Using $\lambda = 1$ I will be able to explore the full integral space of 0 to $\pi$, and seems like only a few draws over $\pi$ will be wasted. Now I rerun your code, and only change $\lambda = 1$.

# clear the environment and set the seed for reproducibility
rm(list=ls())
gc()
graphics.off()
set.seed(1)

# function to be integrated
f <- function(x){
  1 / (cos(x)^2+x^2)
}

# importance sampling
importance.sampling <- function(lambda, f, B){
  x <- rexp(B, lambda) 
  f(x) / dexp(x, lambda)*dunif(x, 0, pi)
}

# mean value of f
mu.num <- integrate(f,0,pi)$value/pi

# initialize code
means  <- 0
sigmas <- 0
error  <- 0
CI.min <- 0
CI.max <- 0
CI.covers.parameter <- FALSE

# set a value for lambda: we will repeat importance sampling N times to verify
# coverage
N <- 100
lambda <- rep(1,N)

# set the sample size for importance sampling
B <- 10^4

# - estimate the mean value of f using importance sampling, N times
# - compute a confidence interval for the mean each time
# - CI.covers.parameter is set to TRUE if the estimated confidence 
#   interval contains the mean value computed by integrate, otherwise
# is set to FALSE
j <- 0
for(i in lambda){
  I <- importance.sampling(i, f, B)
  j <- j + 1
  mu <- mean(I)
  std <- sd(I)
  lower.CB <- mu - 1.96*std/sqrt(B)  
  upper.CB <- mu + 1.96*std/sqrt(B)  
  means[j] <- mu
  sigmas[j] <- std
  error[j] <- abs(mu-mu.num)
  CI.min[j] <- lower.CB
  CI.max[j] <- upper.CB
  CI.covers.parameter[j] <- lower.CB < mu.num & mu.num < upper.CB
}

# build a dataframe in case you want to have a look at the results for each run
df <- data.frame(lambda, means, sigmas, error, CI.min, CI.max, CI.covers.parameter)
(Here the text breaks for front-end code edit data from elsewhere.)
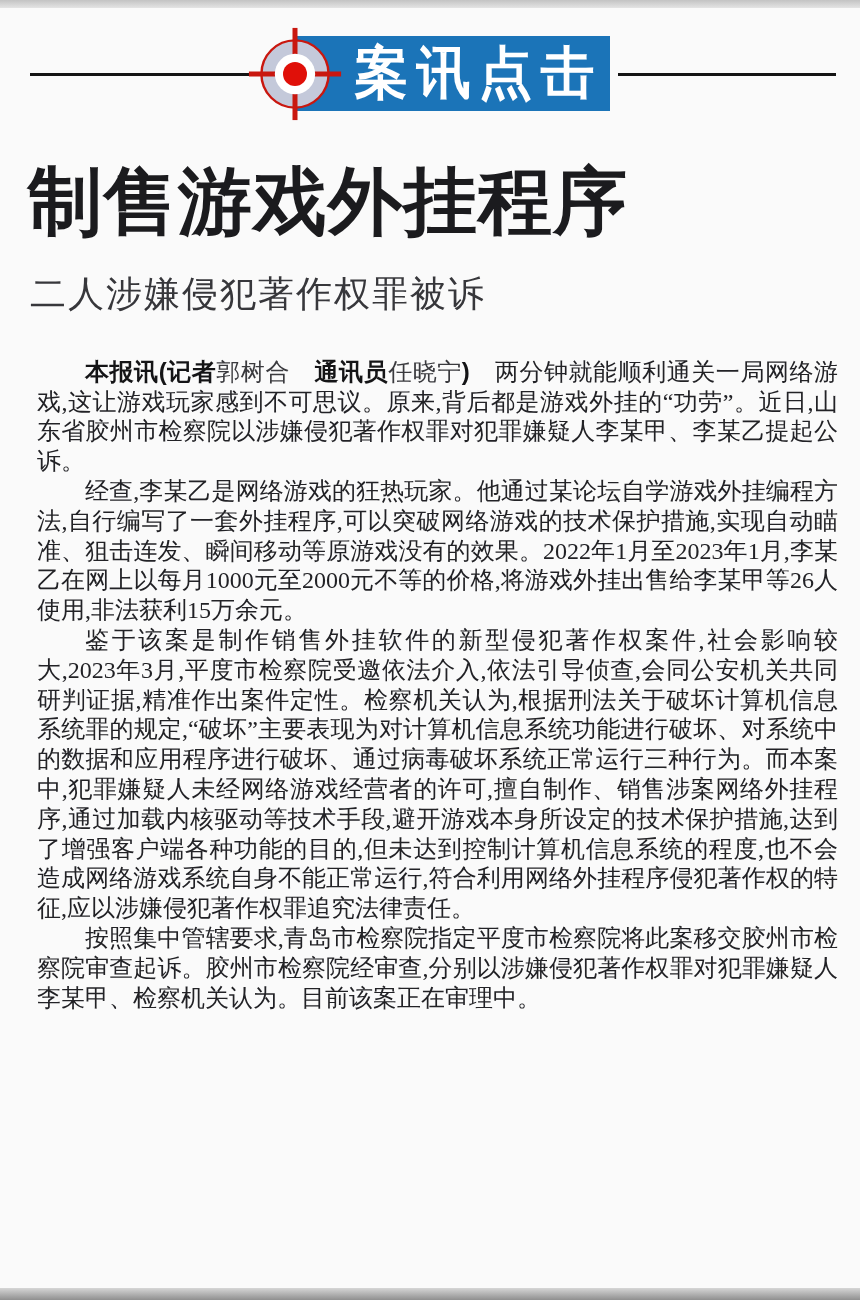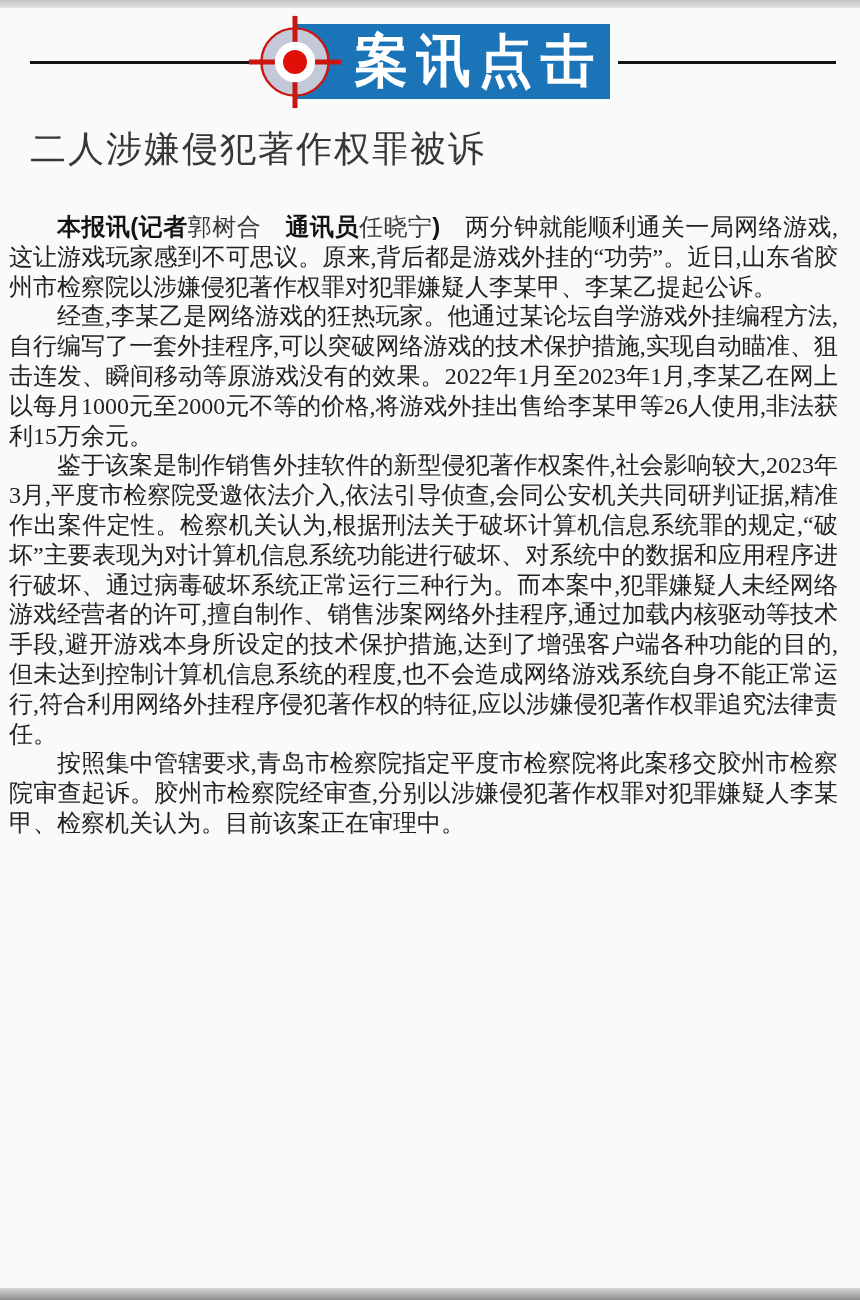"案讯点击" .banner-row { margin-top: 24px -> 36px }
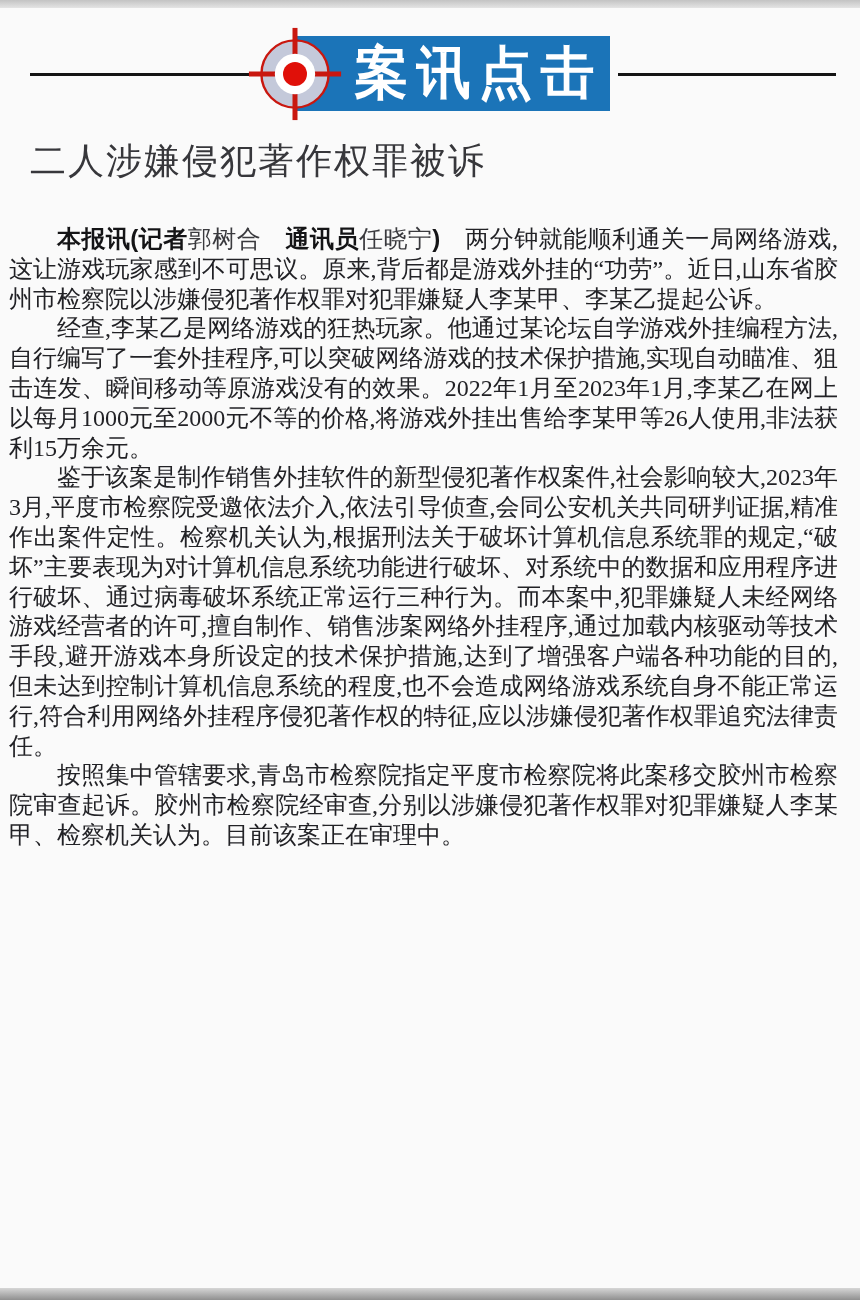"制售游戏外挂程序" h1.headline { html: none -> <h1>制售游戏外挂程序</h1> }
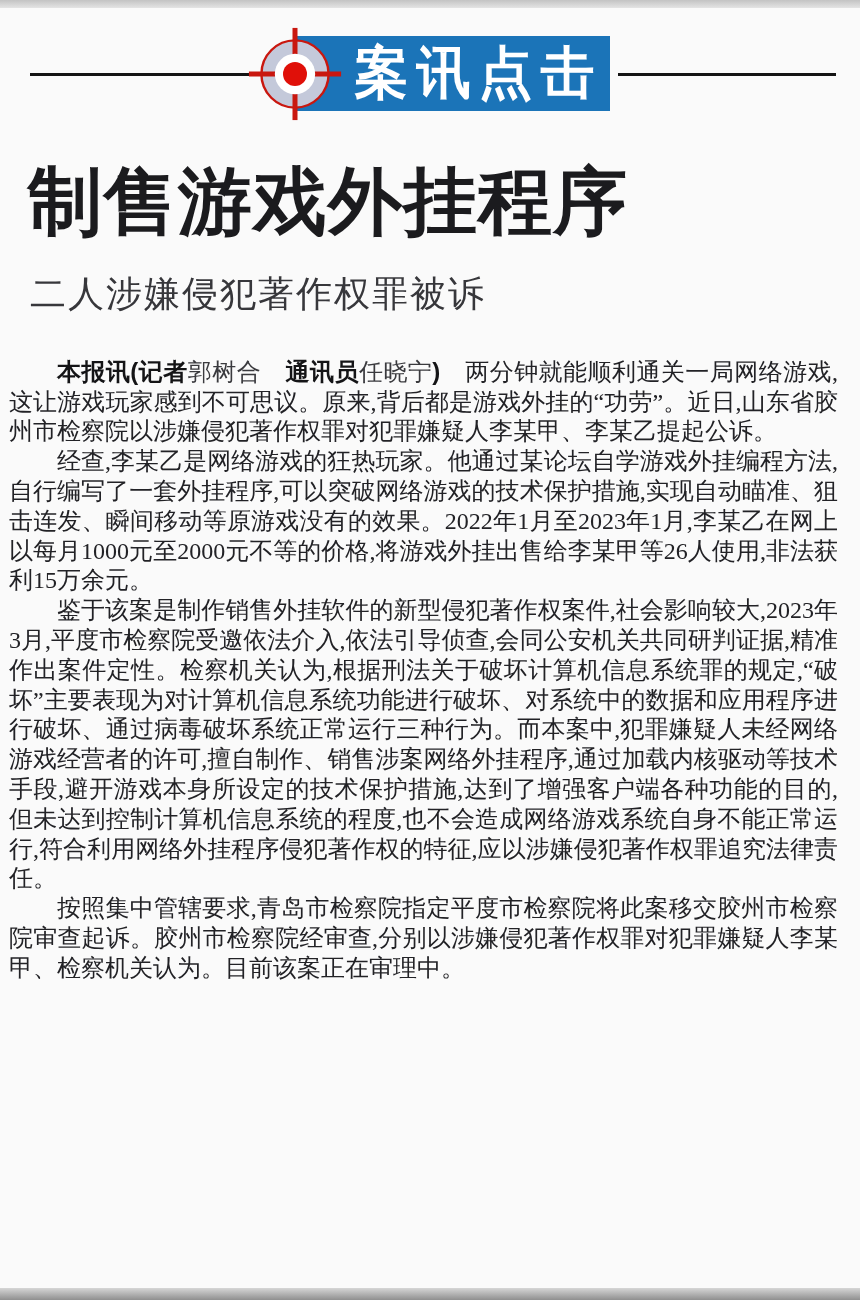"本报讯(记者郭树合 通讯员任晓宁)" .article-body { margin: 38px 22px 0 9px -> 38px 22px 0 37px }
# so, what's the coverage?
mean(CI.covers.parameter)
#[1] .95

If you play around with $\lambda$, you will see that if you make it really small (.00001) or large, the coverage probabilities will be bad.

EDIT-------

Regarding the coverage probability decreasing once you go from $B = 10^4$ to $B = 10^6$, that is just a random occurrence, based on the fact that you use $N = 100$ replications. The confidence interval for the coverage probability at $B = 10^4$ is, $$.19 \pm 1.96*\sqrt{\dfrac{.19*(1-.19)}{100}} = .19 \pm .0769 = (.1131, .2669)\,.$$

So you can't really say that increasing $B = 10^6$ significantly lowers the coverage probability.

In fact in your code for the same seed, change $N = 100$ to $N = 1000$, then with $B = 10^4$, coverage probability is .123 and with $B = 10^6$ coverage probability is $.158$.

Now, the confidence interval around .123 is $$.123 \pm 1.96\sqrt{\dfrac{.123*(1 - .123)}{1000}} = .123 \pm .0203 = (.102, .143)\,. $$

Thus, now with $N = 1000$ replications, you get that the coverage probabiulity significantly increases.